Temple had done as instructed and was following a string of tiny films of Farnum’s supposedly quick-peek at the UFO design. Oh, my unmentionables! She quashed any expletives that occurred to her and would be better directed at Silas T. Farnum.
“I know nothing about this, Miss Wisconsin. I mean, Miss Wishywallson. I have no comment. Mr. Farnum is not a client.” And he won’t be quotable the minute I can reach the sneaky old scam artist and shut him up.
She clicked on the bedroom TV, set to a local channel’s morning news show. A huge photo of the revealed UFO top of Farnum’s stealth building occupied the entire screen.
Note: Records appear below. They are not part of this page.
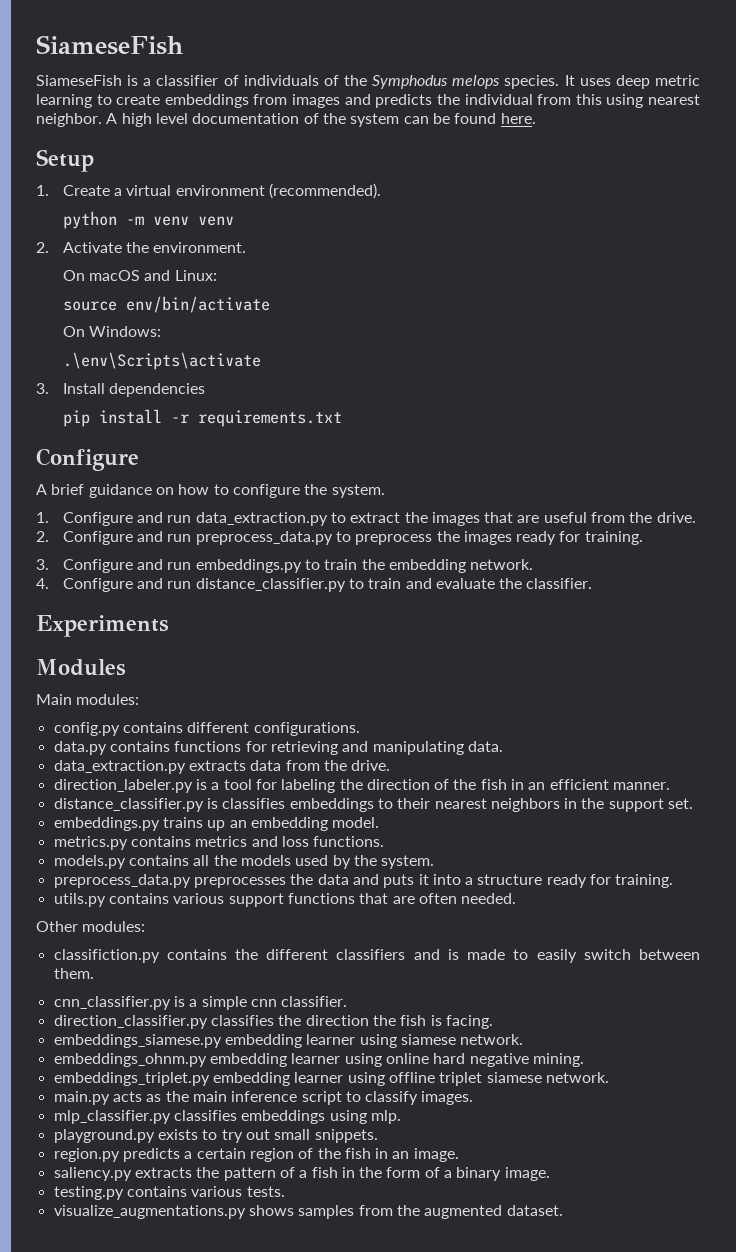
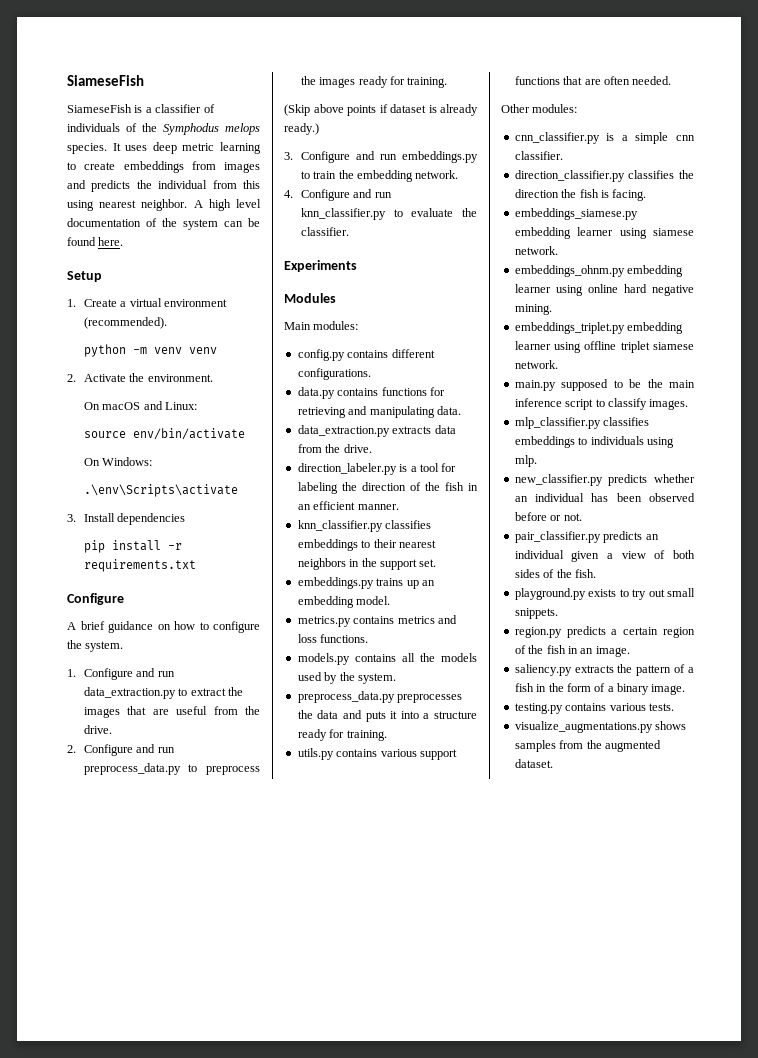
(643, 538) none -> [284,104,478,116] [284,123,319,135] // (Skip above points if dataset is already ready.)
[195,578,432,592] distance_classifier.py to train and -> [300,208,403,220] knn_classifier.py to
[53,798,218,812] distance_classifier.py is -> [297,520,383,532] knn_classifier.py
[53,949,701,963] [53,968,94,979] // classifiction.py contains the different classifiers and is made to easily switch between them. -> (578, 108) none
[112,1091,162,1102] acts as -> [561,379,642,391] supposed to be
(326, 1117) none -> [578,436,644,445] to individuals
(401, 1117) none -> [514,474,695,486] [514,493,695,502] [514,512,582,521] [514,531,659,543] [514,550,695,562] [514,569,596,578] // new_classifier.py predicts whether an individual has been observed before or not. // pair_classifier.py predicts an individual given a view of both sides of the fish.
It looked as impressive as a movie still from Close Encounters of the Third Kind.
It was replaced by a live shot of the parking lot, the real building invisible to the TV videographers, thank God. A male reporter was doing a stand-up job of a stand-up, gazing soberly into the camera. Oh, no! It was sleazy promoter Crawford Buchanan, with a soul patch and a pea-sized diamond earring. Gross. When did he get a real TV job? His deep, mellow, and oily radio voice oozed into the room.
“Hundreds of people have gathered overnight on this deserted Las Vegas construction site on news that an unidentified flying object was captured in mid-descent by dozens of cell phones and camcorders.”
The camera panned across the milling mob before returning to the reporter.
“Complicating matters,” he went on, “is the fact that part of the area was a recent crime scene when an unidentified body was discovered here three days ago. Many of those gathering now include some who claim they had signed up for a ‘UFO convention’ at this location—an empty lot, as everyone can see.”
Another camera pan of the towering buildings hundreds of feet away on the Strip and the unimpressive shrouded pseudo-building made the point.